# the new nuggets



## Ghost (Jun 21, 2002)

they have two great rookies and a chance at james


----------



## carlos710 (Jun 13, 2002)

i think they have an excelent draft night, they are going to make a rush for lebron james next year and IF they land him with a couple more of talented players, and IF their both rookies develops well this may be one of the top 4 teams in the west in 3 years


----------



## Ghost (Jun 21, 2002)

That is what i thought and next year is a good free agent year you know and that is the year they dump howard's contract.


----------



## spartansfan223 (Jul 29, 2002)

This is the year that the Nuggets will do horrible, but all of their young players will be given the chance to develop. So next year when they hope to get the #1 pick and draft Lebron James, they will have a young team to be reckoned with for years to come.


----------



## allenive21 (Jul 28, 2002)

That is unless they deal that pick next year, if they get the #1 pick in the lottery it will be worth a lot tradewise since it will most likely get James. Some teams are going to want him really bad and might give a pretty good veteran for the pick. I don't know where the Nuggets stand on salary cap so a trade like that might be hard to pull off. I guess we'll just wait and see.


----------



## Sir I Gotta Go (Jul 7, 2002)

They will suk this season but Skita and Nene will develop. Then next offseason they draft James and let Howard walk and sign Jason Kidd.

Lineup:
PG:Jason Kidd
SG:Lebron James
SF:Nikoloz Skitishvili
PF:Marcus Camby
C:Nene Hilario


----------



## robyg1974 (Jul 19, 2002)

*Dude!*



> Originally posted by *allenive21 *
> That is unless they deal that pick next year, if they get the #1 pick in the lottery it will be worth a lot tradewise since it will most likely get James. Some teams are going to want him really bad and might give a pretty good veteran for the pick. I don't know where the Nuggets stand on salary cap so a trade like that might be hard to pull off. I guess we'll just wait and see.

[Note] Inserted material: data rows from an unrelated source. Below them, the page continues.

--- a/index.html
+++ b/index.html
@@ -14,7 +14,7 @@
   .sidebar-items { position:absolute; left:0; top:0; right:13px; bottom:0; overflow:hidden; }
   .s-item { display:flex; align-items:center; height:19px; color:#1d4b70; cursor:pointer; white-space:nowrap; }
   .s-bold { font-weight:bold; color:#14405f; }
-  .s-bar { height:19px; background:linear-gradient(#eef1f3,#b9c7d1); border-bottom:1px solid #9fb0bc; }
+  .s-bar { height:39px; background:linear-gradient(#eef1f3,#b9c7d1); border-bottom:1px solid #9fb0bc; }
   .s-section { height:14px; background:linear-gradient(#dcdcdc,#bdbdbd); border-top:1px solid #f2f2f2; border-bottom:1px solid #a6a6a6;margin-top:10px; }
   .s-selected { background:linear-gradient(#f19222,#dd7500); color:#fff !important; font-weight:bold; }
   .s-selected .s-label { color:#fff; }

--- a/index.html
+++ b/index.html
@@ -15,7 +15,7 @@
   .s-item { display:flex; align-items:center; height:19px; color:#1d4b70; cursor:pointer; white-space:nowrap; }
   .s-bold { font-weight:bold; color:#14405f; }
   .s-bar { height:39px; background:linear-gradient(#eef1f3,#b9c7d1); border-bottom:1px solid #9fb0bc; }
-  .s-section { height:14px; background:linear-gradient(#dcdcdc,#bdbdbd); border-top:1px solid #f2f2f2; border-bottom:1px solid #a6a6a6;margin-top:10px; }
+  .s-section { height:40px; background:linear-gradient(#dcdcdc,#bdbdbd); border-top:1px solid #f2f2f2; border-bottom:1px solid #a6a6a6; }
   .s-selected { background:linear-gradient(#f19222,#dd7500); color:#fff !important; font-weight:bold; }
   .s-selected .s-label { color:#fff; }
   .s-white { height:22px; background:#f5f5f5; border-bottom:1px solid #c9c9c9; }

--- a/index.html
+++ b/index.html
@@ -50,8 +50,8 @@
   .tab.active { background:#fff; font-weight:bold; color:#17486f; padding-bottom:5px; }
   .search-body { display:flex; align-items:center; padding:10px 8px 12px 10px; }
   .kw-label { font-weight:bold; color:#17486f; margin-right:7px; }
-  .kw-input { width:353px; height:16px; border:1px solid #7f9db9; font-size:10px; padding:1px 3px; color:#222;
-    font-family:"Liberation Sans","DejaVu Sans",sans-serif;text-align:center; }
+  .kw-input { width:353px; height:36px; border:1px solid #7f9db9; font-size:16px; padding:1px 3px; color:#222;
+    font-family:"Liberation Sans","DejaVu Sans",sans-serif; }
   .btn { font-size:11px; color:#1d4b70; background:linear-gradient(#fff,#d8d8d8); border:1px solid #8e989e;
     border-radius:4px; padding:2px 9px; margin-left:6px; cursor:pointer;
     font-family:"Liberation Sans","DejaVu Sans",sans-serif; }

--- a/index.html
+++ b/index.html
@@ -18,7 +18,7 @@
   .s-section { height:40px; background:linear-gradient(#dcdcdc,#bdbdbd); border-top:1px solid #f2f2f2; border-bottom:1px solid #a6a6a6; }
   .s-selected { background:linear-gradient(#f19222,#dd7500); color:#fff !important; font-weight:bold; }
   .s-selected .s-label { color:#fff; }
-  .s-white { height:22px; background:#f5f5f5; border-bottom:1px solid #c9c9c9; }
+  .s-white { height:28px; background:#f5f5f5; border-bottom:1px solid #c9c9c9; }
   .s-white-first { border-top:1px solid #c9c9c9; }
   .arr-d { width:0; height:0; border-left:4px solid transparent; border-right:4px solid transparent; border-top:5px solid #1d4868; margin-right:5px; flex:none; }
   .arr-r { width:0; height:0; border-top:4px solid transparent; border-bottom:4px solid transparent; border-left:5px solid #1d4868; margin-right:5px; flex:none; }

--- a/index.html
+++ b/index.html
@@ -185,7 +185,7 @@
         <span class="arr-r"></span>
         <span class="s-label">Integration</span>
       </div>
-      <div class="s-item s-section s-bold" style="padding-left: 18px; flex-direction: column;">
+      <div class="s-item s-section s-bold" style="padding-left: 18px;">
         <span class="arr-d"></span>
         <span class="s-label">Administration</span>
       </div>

The #1 pick next year won't be traded. You think a team "might give a pretty good veteran for the pick"? Try WOULD give a VERY GOOD veteran for the pick! There aren't more than ten guys that a team would swap the right to draft Lebron James for!


----------



## robyg1974 (Jul 19, 2002)

> Originally posted by *Malakian *
> They will suk this season but Skita and Nene will develop. Then next offseason they draft James and let Howard walk and sign Jason Kidd.
> 
> Lineup:
> ...


Dude, Jason Kidd will NOT sign with the Nuggets. And keep in mind that even if the Nuggets go 0-82, they STILL only have a 25% shot at winning the draft lottery. The team with the worst record in the league gets 250 out of the 1000 pingpong balls. Only a 1-in-4 chance, which isn't very good, really.


----------



## hOnDo (Jun 26, 2002)

> Originally posted by *robyg1974 *
> 
> 
> Dude, Jason Kidd will NOT sign with the Nuggets. And keep in mind that even if the Nuggets go 0-82, they STILL only have a 25% shot at winning the draft lottery. The team with the worst record in the league gets 250 out of the 1000 pingpong balls. Only a 1-in-4 chance, which isn't very good, really.

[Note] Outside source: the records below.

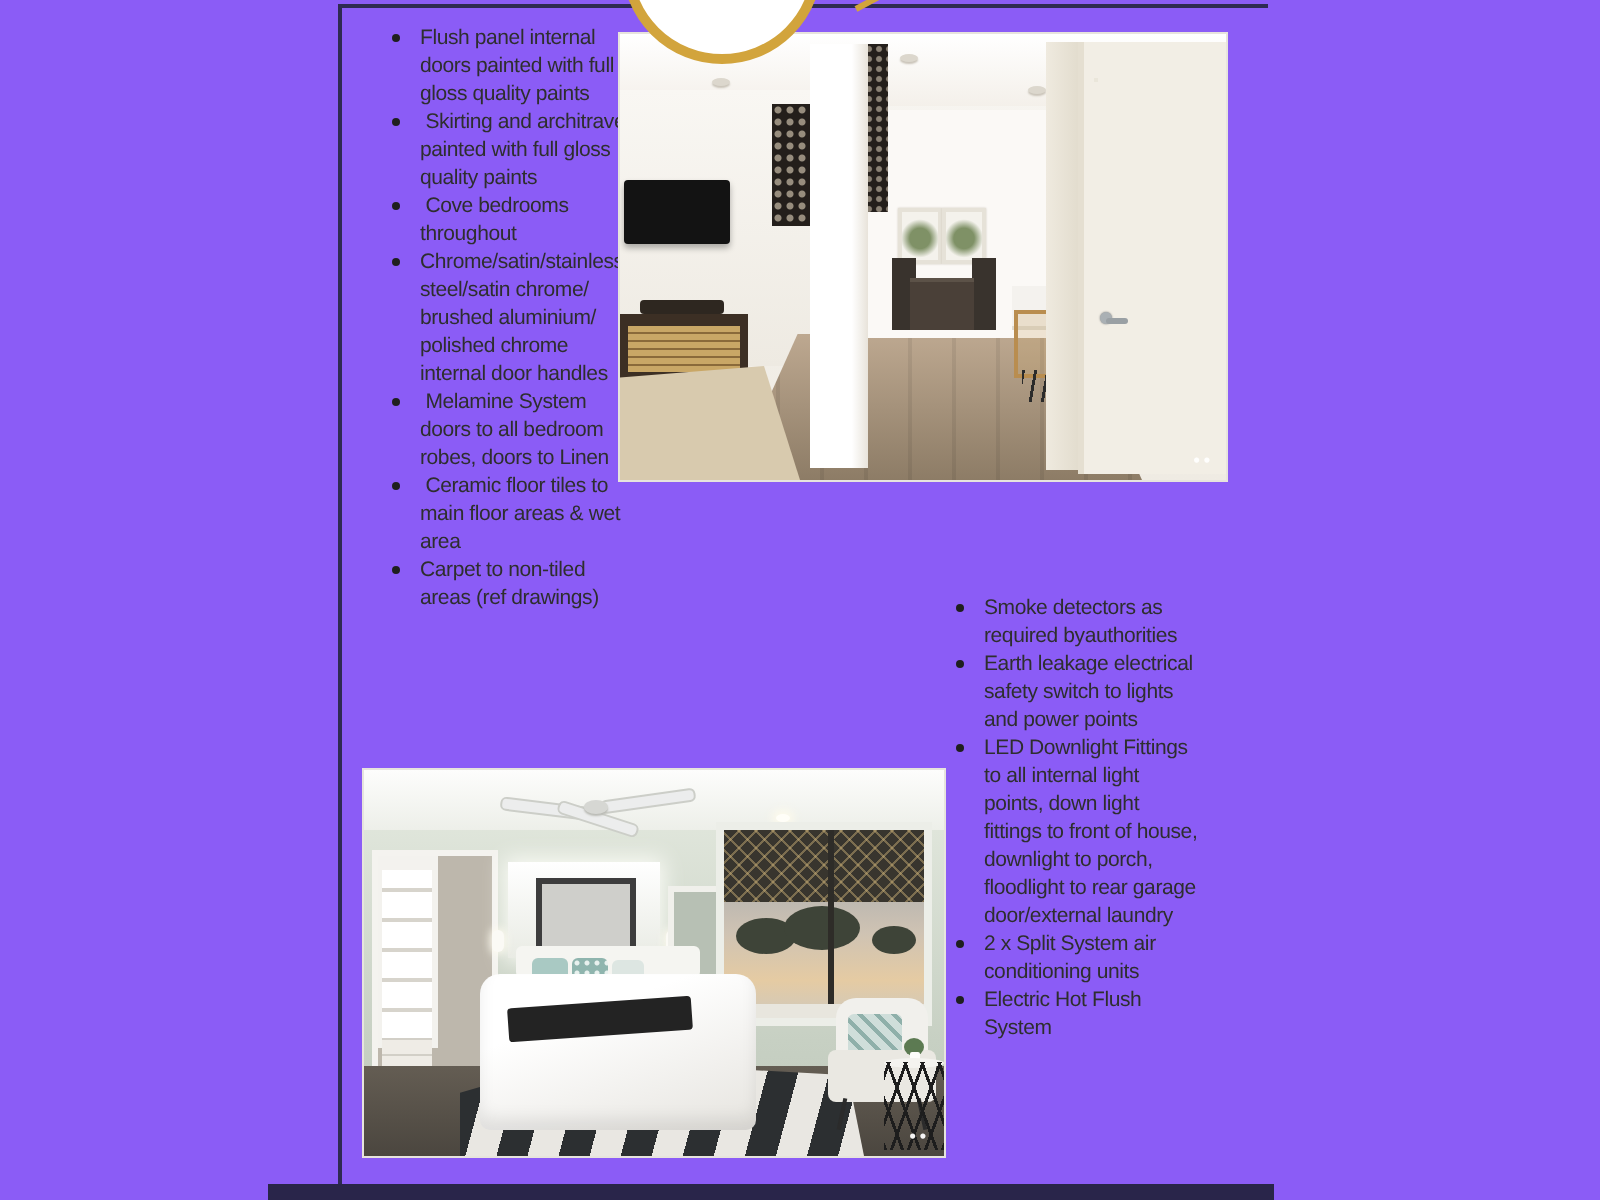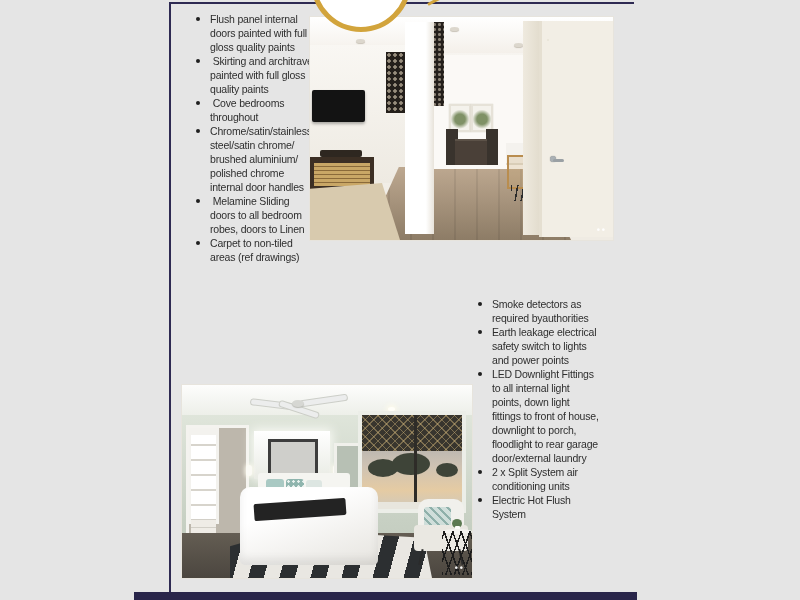--- a/index.html
+++ b/index.html
@@ -4,7 +4,7 @@
 <style>
   html,body{margin:0;padding:0;}
   body{width:800px;height:600px;background:#ffffff;font-family:"Liberation Sans",sans-serif;}
-  .canvas{position:relative;width:800px;height:600px;background:#e5e5e5;overflow:hidden;}
+  .canvas{position:relative;width:800px;height:600px;background:#8b5cf6;overflow:hidden;}
 
   
   .frame-left{position:absolute;left:169px;top:2px;width:2px;height:598px;background:#2e2a52;}

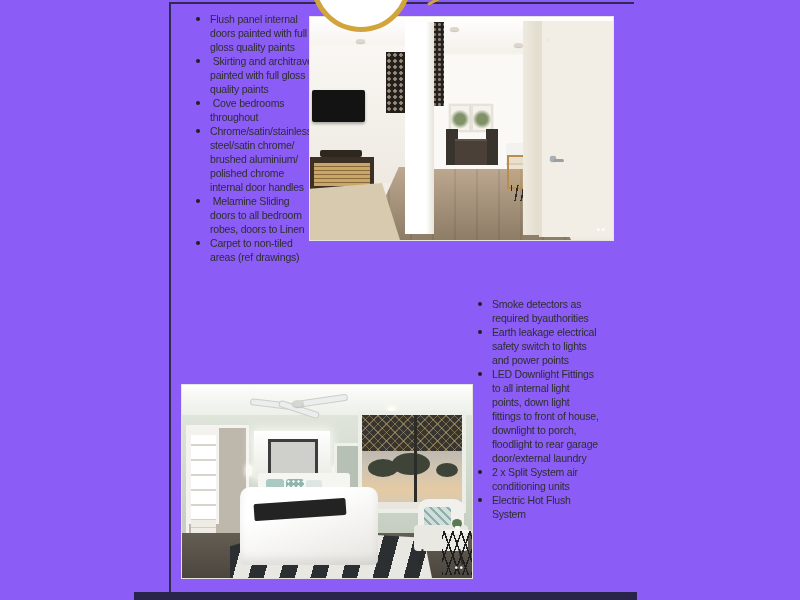--- a/index.html
+++ b/index.html
@@ -142,7 +142,7 @@
 brushed aluminium/
 polished chrome
 internal door handles</span></li>
-    <li><span> Melamine Sliding
+    <li><span> Melamine System
 doors to all bedroom
 robes, doors to Linen</span></li>
     <li><span>Carpet to non-tiled

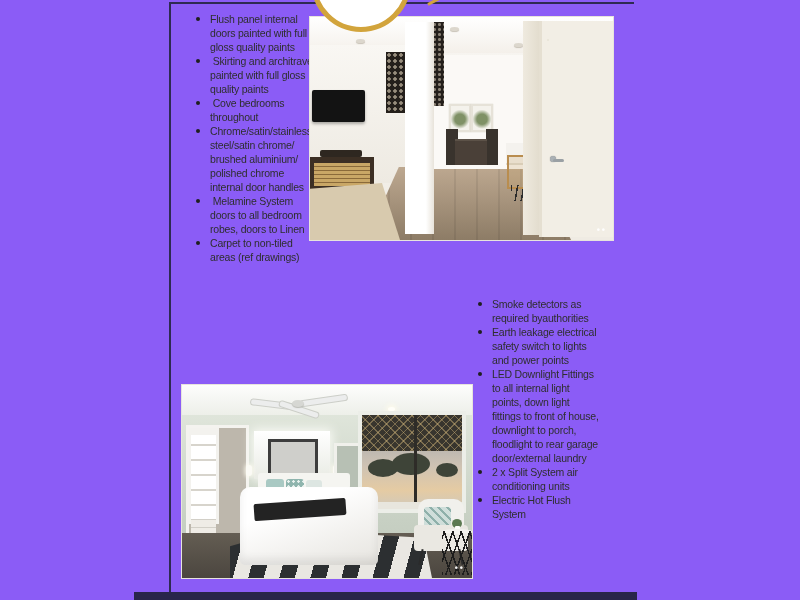--- a/index.html
+++ b/index.html
@@ -145,6 +145,9 @@
     <li><span> Melamine System
 doors to all bedroom
 robes, doors to Linen</span></li>
+    <li><span> Ceramic floor tiles to
+main floor areas &amp; wet
+area</span></li>
     <li><span>Carpet to non-tiled
 areas (ref drawings)</span></li>
   </ul>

no doubt! why would kidd sign with the nuggets. i mean signing with the nets was a stretch in my opinion!


----------



## NugzFan (Jul 26, 2002)

we are NOT trading our pick.


----------



## Sir I Gotta Go (Jul 7, 2002)

> Originally posted by *hOnDo *
> 
> 
> no doubt! why would kidd sign with the nuggets. i mean signing with the nets was a stretch in my opinion!



In the world of basketball, $$$$ reigns supreme.


----------



## Damian Necronamous (Jun 10, 2002)

> Originally posted by <b>carlos710</b>!
> i think they have an excelent draft night, they are going to make a rush for lebron james next year and IF they land him with a couple more of talented players, and IF their both rookies develops well this may be one of the top 4 teams in the west in 3 years


In 3 years??? No way! There are still the Lakers, Kings, Mavs, and Spurs. And the Clippers have much better young talent that the Nuggets.


----------